Are you following me?
Jinfo Blog
13th March 2012
By Dale Moore
Abstract
Whenever you use Google your clicks are followed and recommendations are made based on what you've been looking at. Nothing new here, but remember, although it appears free, Google is a business and the trade is your personal information.
Item
Ever get the feeling you’re being followed? Well you are, says James Ball in the Guardian. Someone's been reading your email.
They know what you've been looking at online. They almost certainly have a photograph of your house. If you've got a smartphone, they even know where you've been and what you'll be doing next week. Well, kind of.
This morning, if you opened your browser and went to NYTimes.com, an amazing thing happened in the milliseconds between your click and when the news about North Korea and James Murdoch appeared on your screen. Data from this single visit was sent to 10 different companies, including Microsoft and Google subsidiaries, a gaggle of traffic-logging sites, and other, smaller ad firms.
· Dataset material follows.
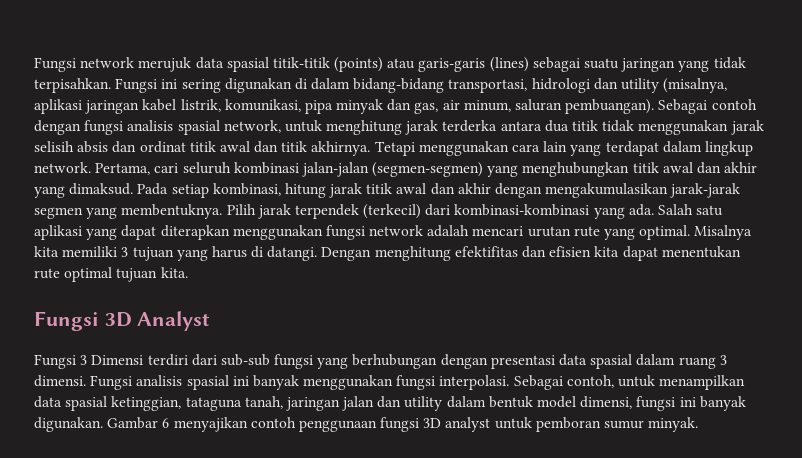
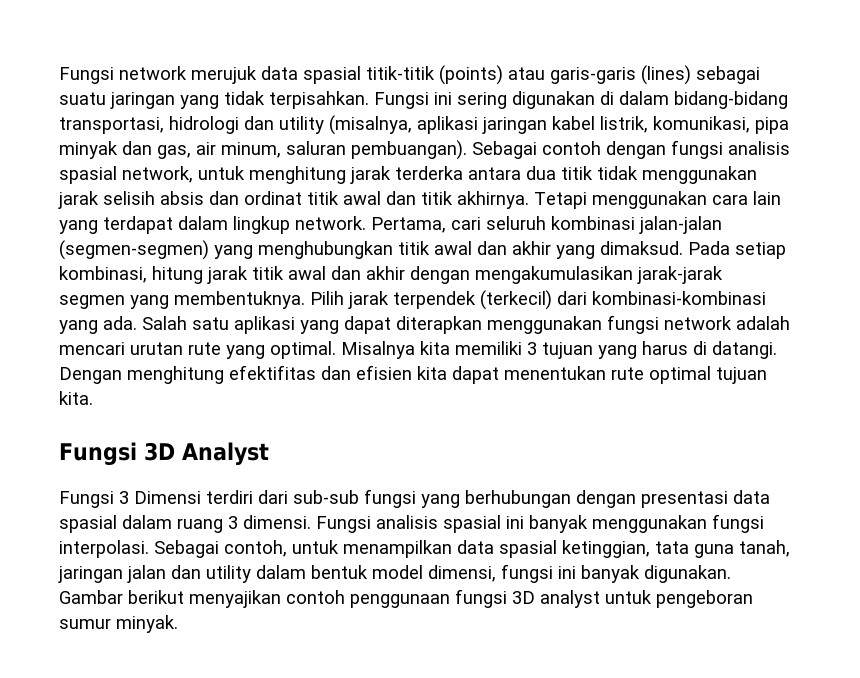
[185,397,242,411] tataguna -> [655,541,734,558] tata guna
[162,418,170,428] 6 -> [128,590,184,604] berikut
[535,417,601,432] pemboran -> [656,590,753,608] pengeboran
Nearly instantaneously, these companies can log your visit, place ads tailored for your eyes specifically, and add to the ever-growing online file about you. So writes Alexis Madrigal in The Atlantic.
Using the Mozilla tracking tool Collusion, the author learned that 105 companies had tracked his internet movements during a 36 hour period. I tried the same tool while writing this post and it really is quite amazing how much activity is created by the simple action of clicking from site to site.
But this is hardly news is it? Google has been collecting data for years and attempting to personalise it. Who hasn’t been shopping for shoes, gadgets or car insurance online only to have lots of ads for similar products appear in the browser.
And it’s not just Google; others such as Apple with its recommendations via iTunes does pretty much the same thing. It’s become the normal, even expected thing. Yet Google seems to be the current most popular target among bloggers, particularly in light of the search giant’s recent "streamlining" of its privacy policies.
You can of course prevent your movements being tracked by using tools such as TrackerBlock and a myriad of similar offerings. But then, who wants to install yet more software? And anyway, is all of this tracking really such a bad thing? All this putative "business intelligence" feeding yet ever more data into large business databases (contributing to yet more big data).
Much of this process is highly automated and not always accurate anyway. Google still asks me if I want to download and install Chrome even though I already have and am logged in to Apps or Accounts!
Lest we forget, Google does not exist as an altruistic, charitable concern; services are provided free of charge, but there is a cost: snippets of our personal information. If you aren't happy to reveal these, there are other search engines available, writes Rhodri Marsden in the Independent.
So the bottom line is, if you’re not willing to make the trade; don’t use Google!